*Instructions for the task:* Only these lines, please: the first one of the records through the one containing "- Since answering", retyped exactly, both ends included and pictures omitted.

Records to process Start Marker

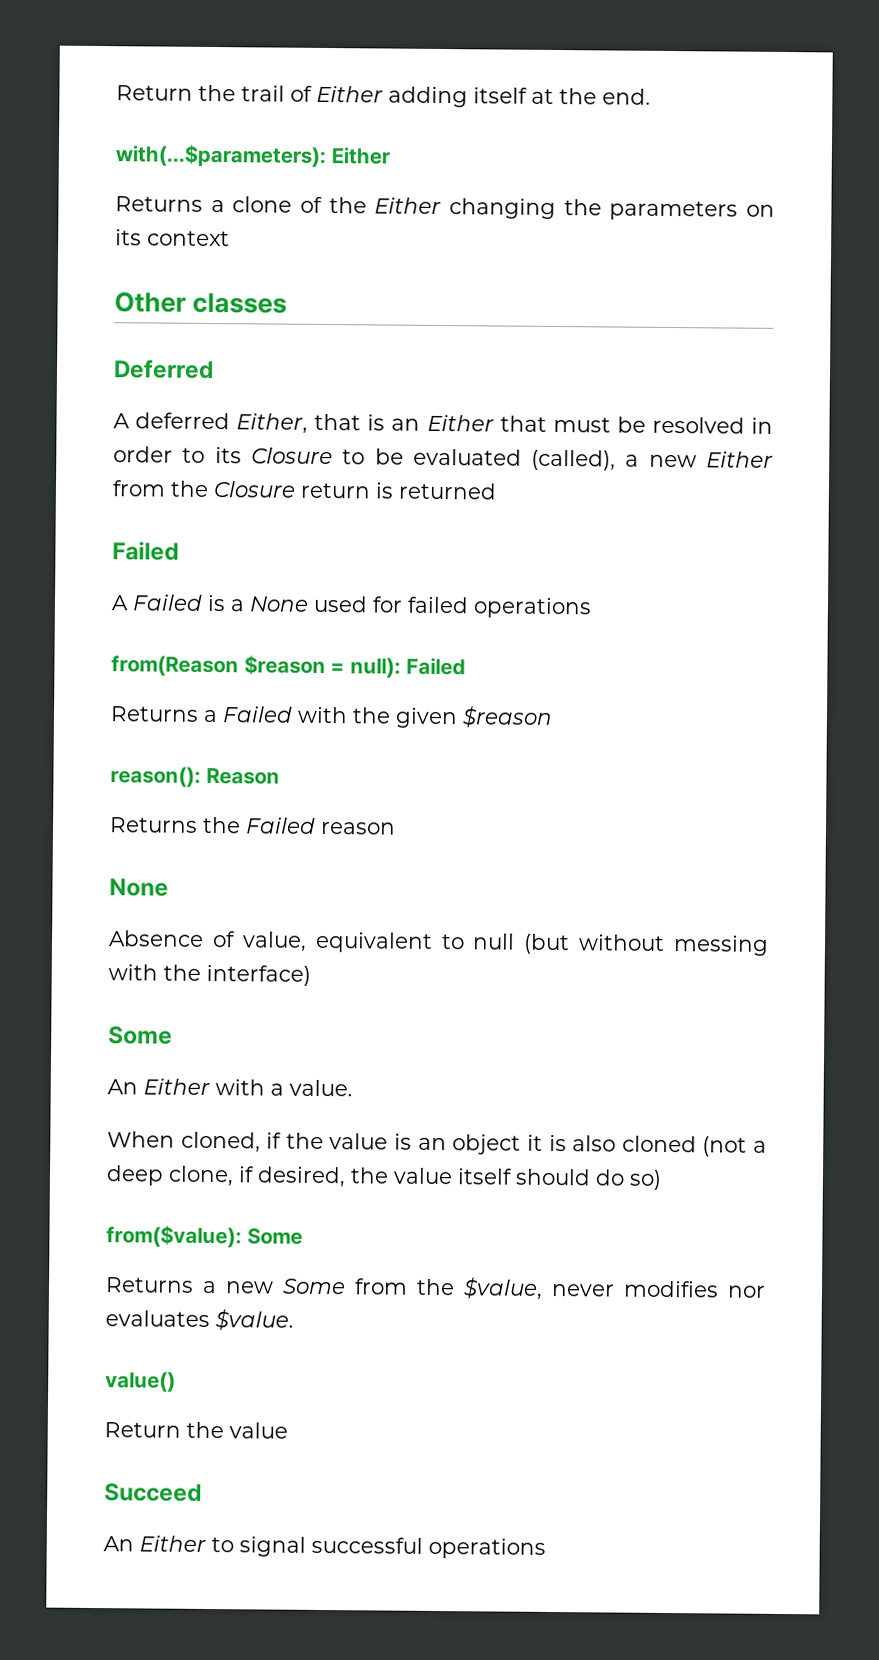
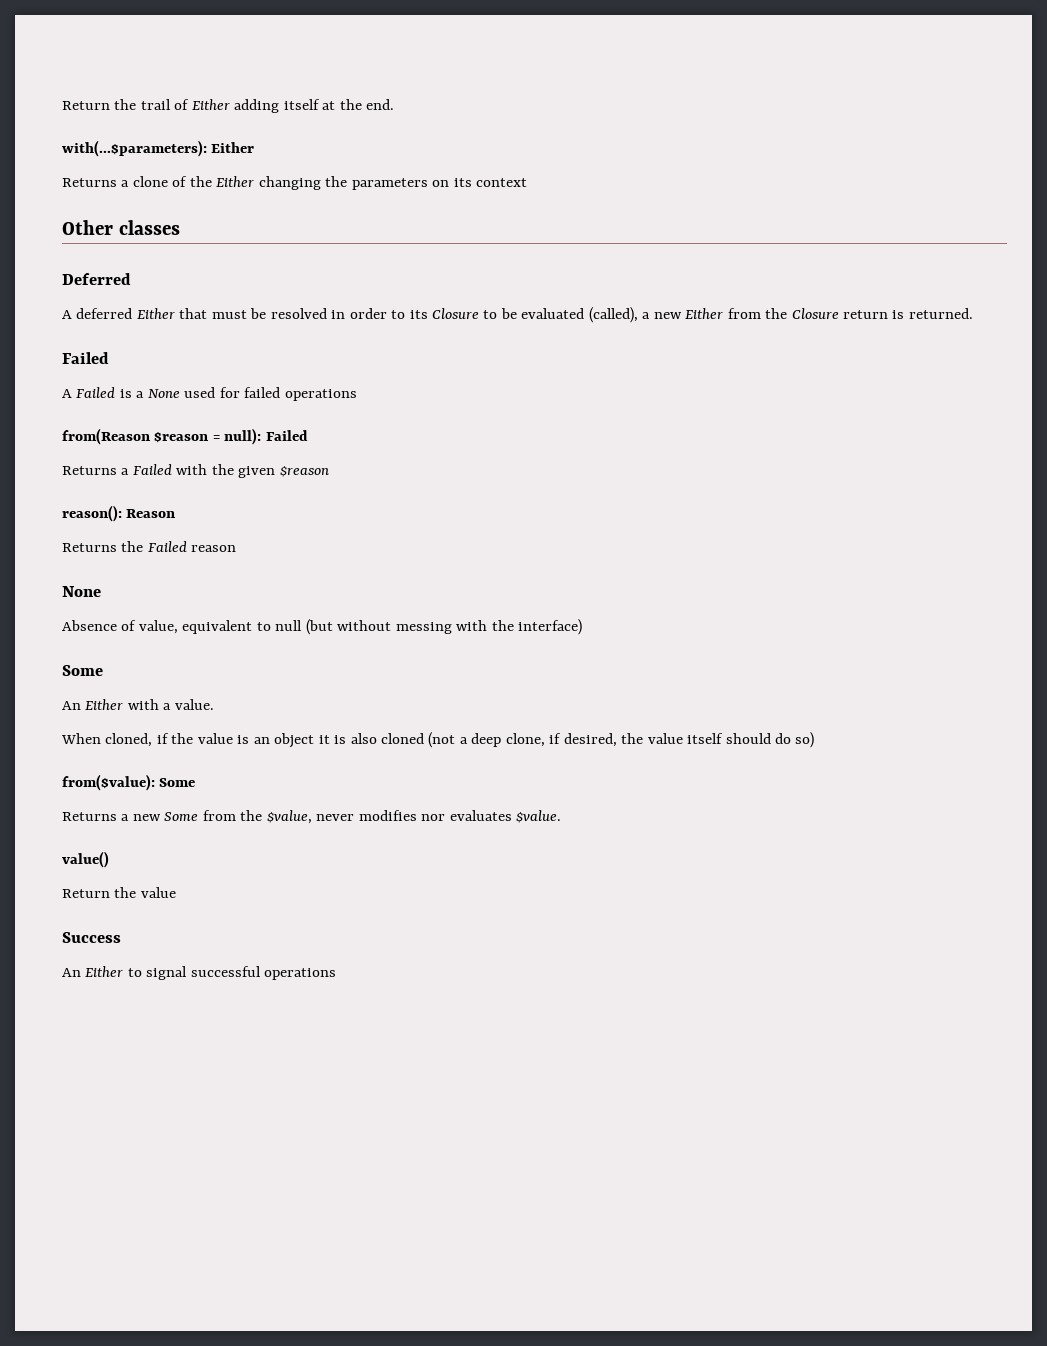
- A deferred Either, that is an Either that must be resolved in order to its Closure to be evaluated (called), a new Either from the Closure return is returned
+ A deferred Either that must be resolved in order to its Closure to be evaluated (called), a new Either from the Closure return is returned.
- Succeed
+ Success

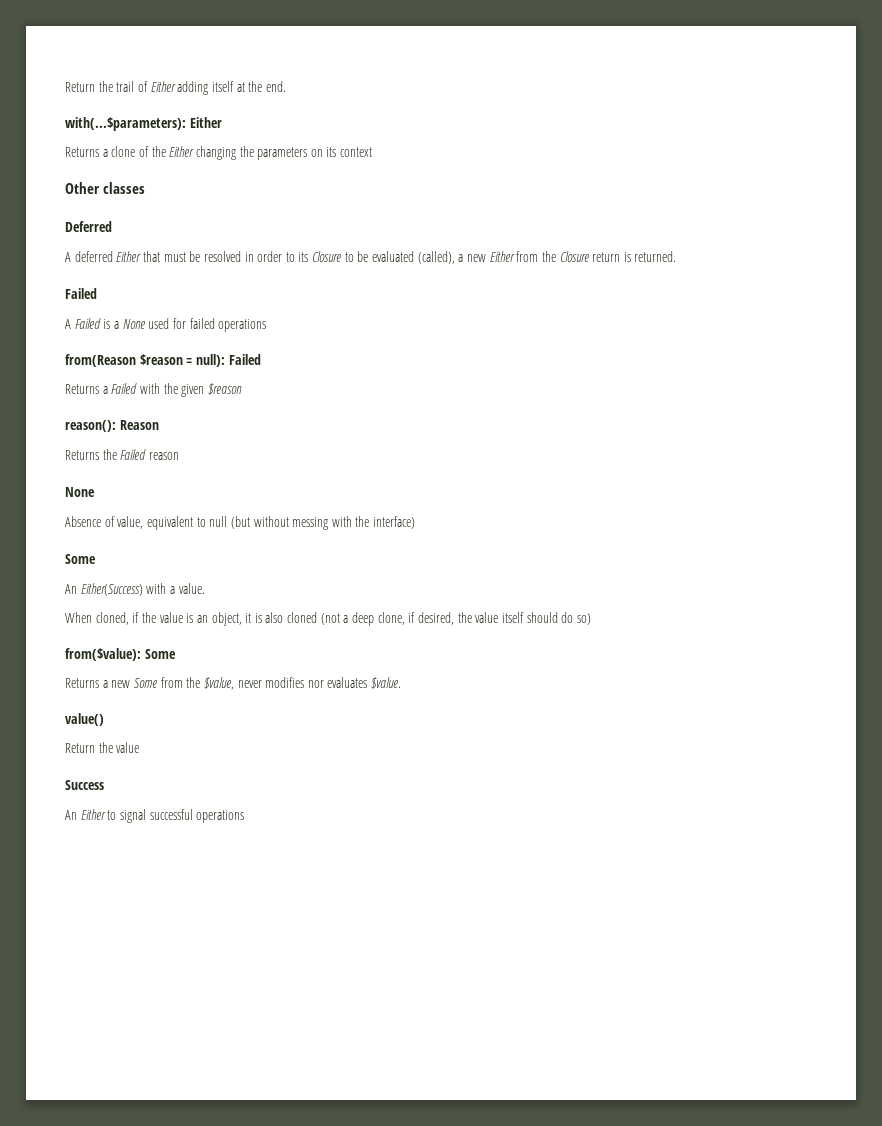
- An Either with a value.
+ An Either(Success) with a value.
- When cloned, if the value is an object it is also cloned (not a deep clone, if desired, the value itself should do so)
+ When cloned, if the value is an object, it is also cloned (not a deep clone, if desired, the value itself should do so)

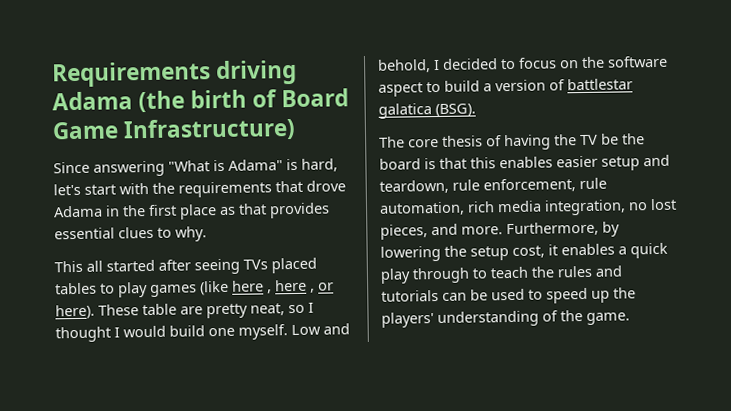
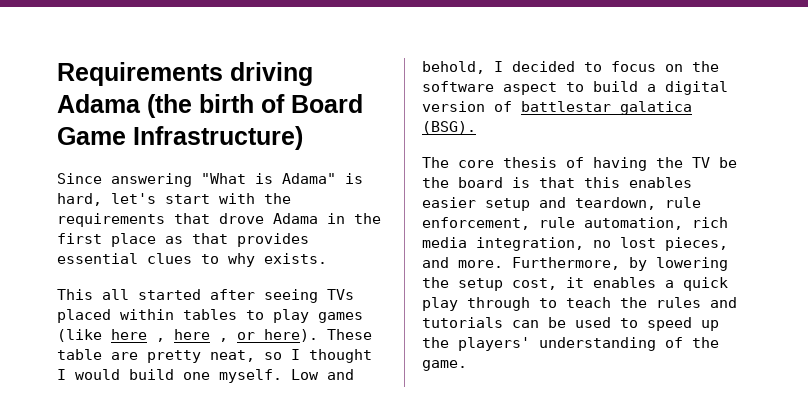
- Since answering "What is Adama" is hard, let's start with the requirements that drove Adama in the first place as that provides essential clues to why.
+ Since answering "What is Adama" is hard, let's start with the requirements that drove Adama in the first place as that provides essential clues to why exists.
- This all started after seeing TVs placed tables to play games (like here , here , or here).
+ This all started after seeing TVs placed within tables to play games (like here , here , or here).
- Low and behold, I decided to focus on the software aspect to build a version of battlestar galatica (BSG).
+ Low and behold, I decided to focus on the software aspect to build a digital version of battlestar galatica (BSG).

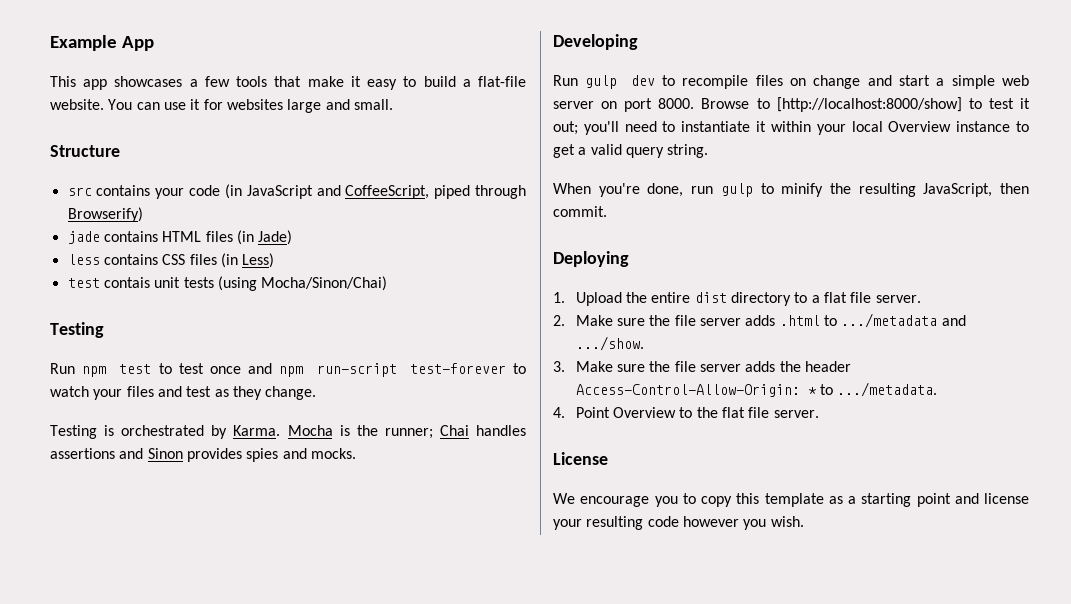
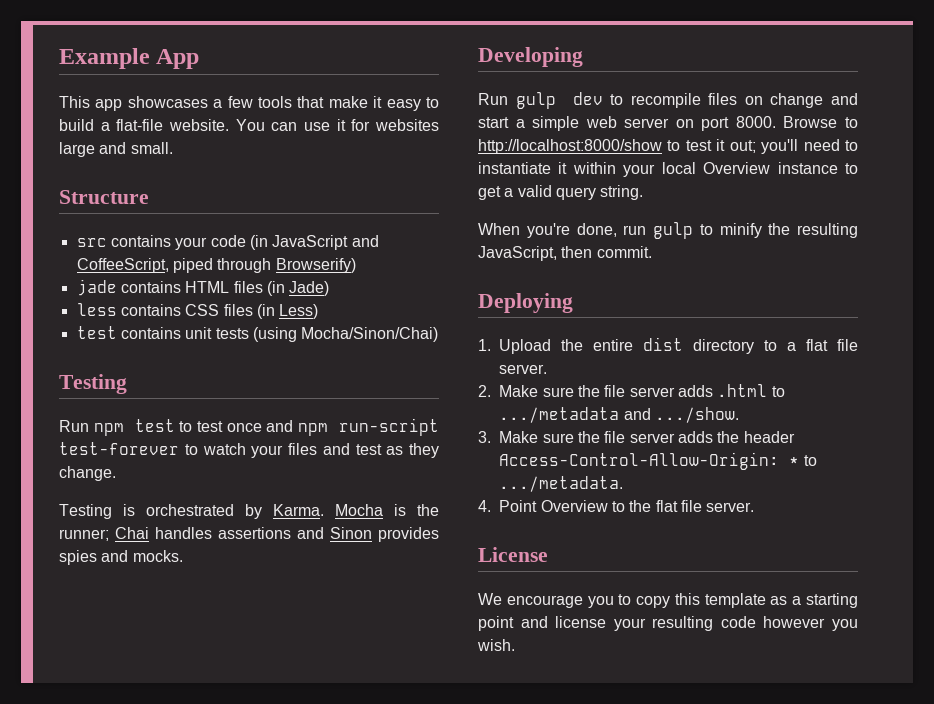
- test contais unit tests (using Mocha/Sinon/Chai)
+ test contains unit tests (using Mocha/Sinon/Chai)
- Browse to [http://localhost:8000/show] to test it out; you'll need to instantiate it within your local Overview instance to get a valid query string.
+ Browse to http://localhost:8000/show to test it out; you'll need to instantiate it within your local Overview instance to get a valid query string.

Records to process End Marker

*Answer for the task:*
- A deferred Either, that is an Either that must be resolved in order to its Closure to be evaluated (called), a new Either from the Closure return is returned
+ A deferred Either that must be resolved in order to its Closure to be evaluated (called), a new Either from the Closure return is returned.
- Succeed
+ Success

- An Either with a value.
+ An Either(Success) with a value.
- When cloned, if the value is an object it is also cloned (not a deep clone, if desired, the value itself should do so)
+ When cloned, if the value is an object, it is also cloned (not a deep clone, if desired, the value itself should do so)

- Since answering "What is Adama" is hard, let's start with the requirements that drove Adama in the first place as that provides essential clues to why.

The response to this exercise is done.